* [WHAT YOU HAVE TO DO]
Each record that follows should be duplicated exactly, except for its pictures.

Before-and-after change data
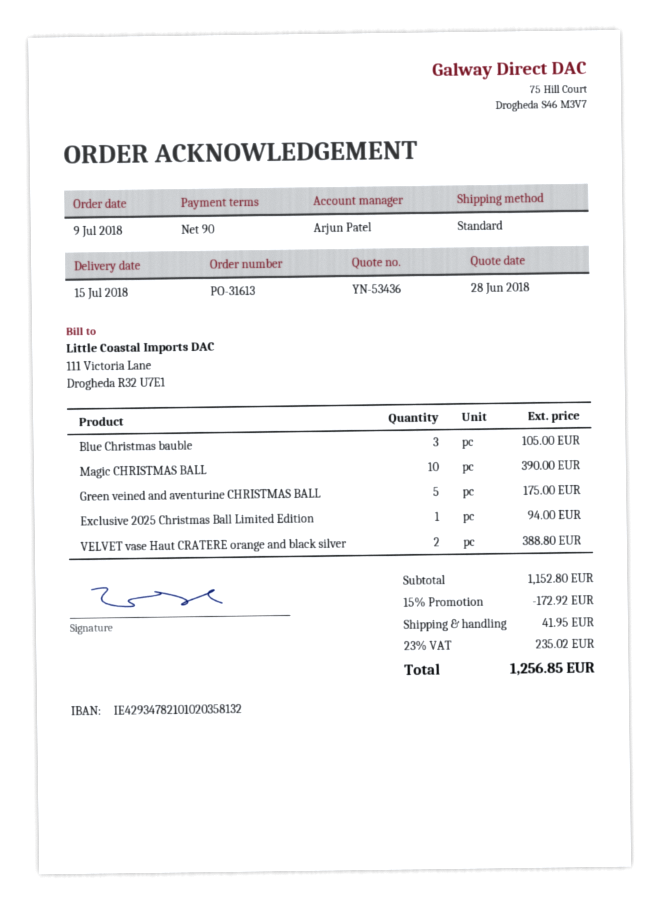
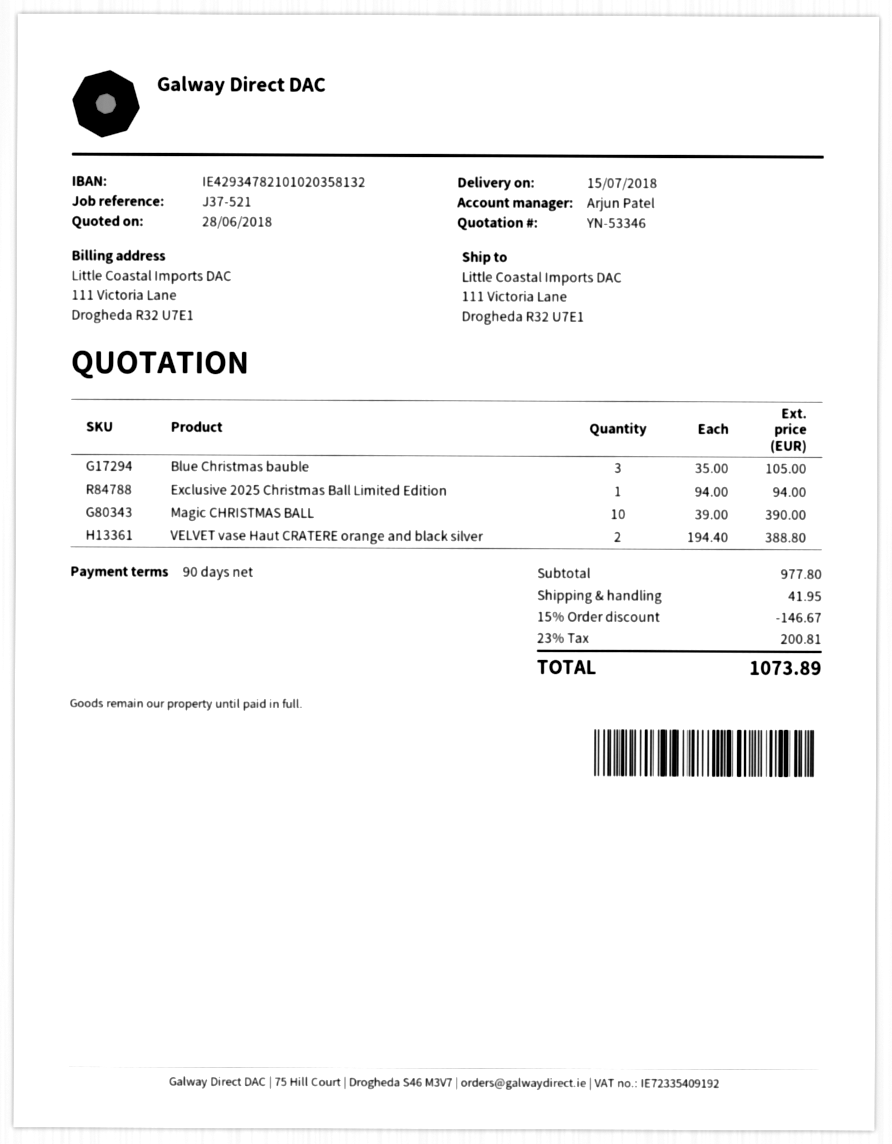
quote number: YN-53436 -> YN-53346
Green veined and aventurine CHRISTMAS BALL: 5 for 175.00 -> none
subtotal: 1152.80 -> 977.80
discount: 15% = 172.92 -> 15% = 146.67
tax: 23% = 235.02 -> 23% = 200.81
total: 1256.85 -> 1073.89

* [OUTPUT BELOW]
quote number: YN-53436 -> YN-53346
Green veined and aventurine CHRISTMAS BALL: 5 for 175.00 -> none
subtotal: 1152.80 -> 977.80
discount: 15% = 172.92 -> 15% = 146.67
tax: 23% = 235.02 -> 23% = 200.81
total: 1256.85 -> 1073.89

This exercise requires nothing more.